Mamoiada punta su identità e cultura

Ieri l’inaugurazione, oggi la seconda giornata parte da Nuoro

MAMOIADA. La cultura porta ricchezza. Un investimento importante che - se ci si crede - porta lontano. Un concetto ripetuto come un mantra da molti ieri a Mamoiada durante l’inaugurazione del festival Mamumask. Tutti convinti che il riscatto delle zone interne può davvero arrivare rispetto alle discutibili scelte del passato da quell’industria pulita fatta da mostre, esposizioni, concerti e da un’agricoltura pulita. D’altronde il cammino del paese – riappacificato da antichi conflitti – proprio diciassette anni fa è ripartito con l’apertura di un museo, quello delle Maschere mediterranee, oggi una bella realtà assieme ad altri spazi espositivi del paese diventati meta anche di un turismo anche internazionale. Ora Mamoiada che oltre all’offerta museale ha puntato su una particolarmente vitale iniziativa imprenditoriale nel settore vitivinicolo (oltre venti etichette di altrettanti produttori sono un piccolo record), sull’artigianato e sull’accoglienza, tenta attorno alla sua maschera simbolo, quella dei mamuthones e issohadores, la carta di un festival internazionale sui carnevali e sulle maschere identitarie, non solo isolane.
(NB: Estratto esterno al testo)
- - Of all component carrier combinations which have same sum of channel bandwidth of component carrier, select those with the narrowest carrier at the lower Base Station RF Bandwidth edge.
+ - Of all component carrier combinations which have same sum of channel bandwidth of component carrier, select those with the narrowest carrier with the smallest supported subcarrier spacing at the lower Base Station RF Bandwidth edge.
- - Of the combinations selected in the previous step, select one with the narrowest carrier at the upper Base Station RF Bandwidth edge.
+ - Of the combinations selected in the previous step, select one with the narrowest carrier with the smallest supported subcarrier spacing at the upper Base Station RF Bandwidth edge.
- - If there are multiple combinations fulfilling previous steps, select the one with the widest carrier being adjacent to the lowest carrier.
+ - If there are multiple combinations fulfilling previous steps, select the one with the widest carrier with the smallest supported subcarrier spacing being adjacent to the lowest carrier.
Una tre giorni inaugurata ufficialmente ieri dai vari partner di un progetto ambizioso e di lungo respiro che di fatto rappresenta una nuova prova del nove per la comunità coinvolta davvero a trecentosessanta gradi in tante iniziative dislocate nei vari punti del paese. Dalle cantine, ai musei, alle sedi delle associazioni storiche dei mamuthones, ai locali commerciali. «Ci dotiamo di un altro appuntamento importante. Un nuovo banco di prova che fa convergere verso un unico obiettivo le energia del paese, ma anche orientato al confronto e alla crescita», ha detto il sindaco Luciano Barone. L’emozione avvolge tutta la platea riunita al Museo delle Maschere quando Mario Paffi, della cooperativa Viseras che gestisce lo spazio, ricorda l’ex sindaco Graziano Deiana recentemente scomparso. «Se oggi siamo qua lo dobbiamo anche a lui e alle sue scelte lungimiranti – ha sottolineato Paffi – . Oggi dare vita ad un festival così importante è il coronamento di un sogno che ci responsabilizza».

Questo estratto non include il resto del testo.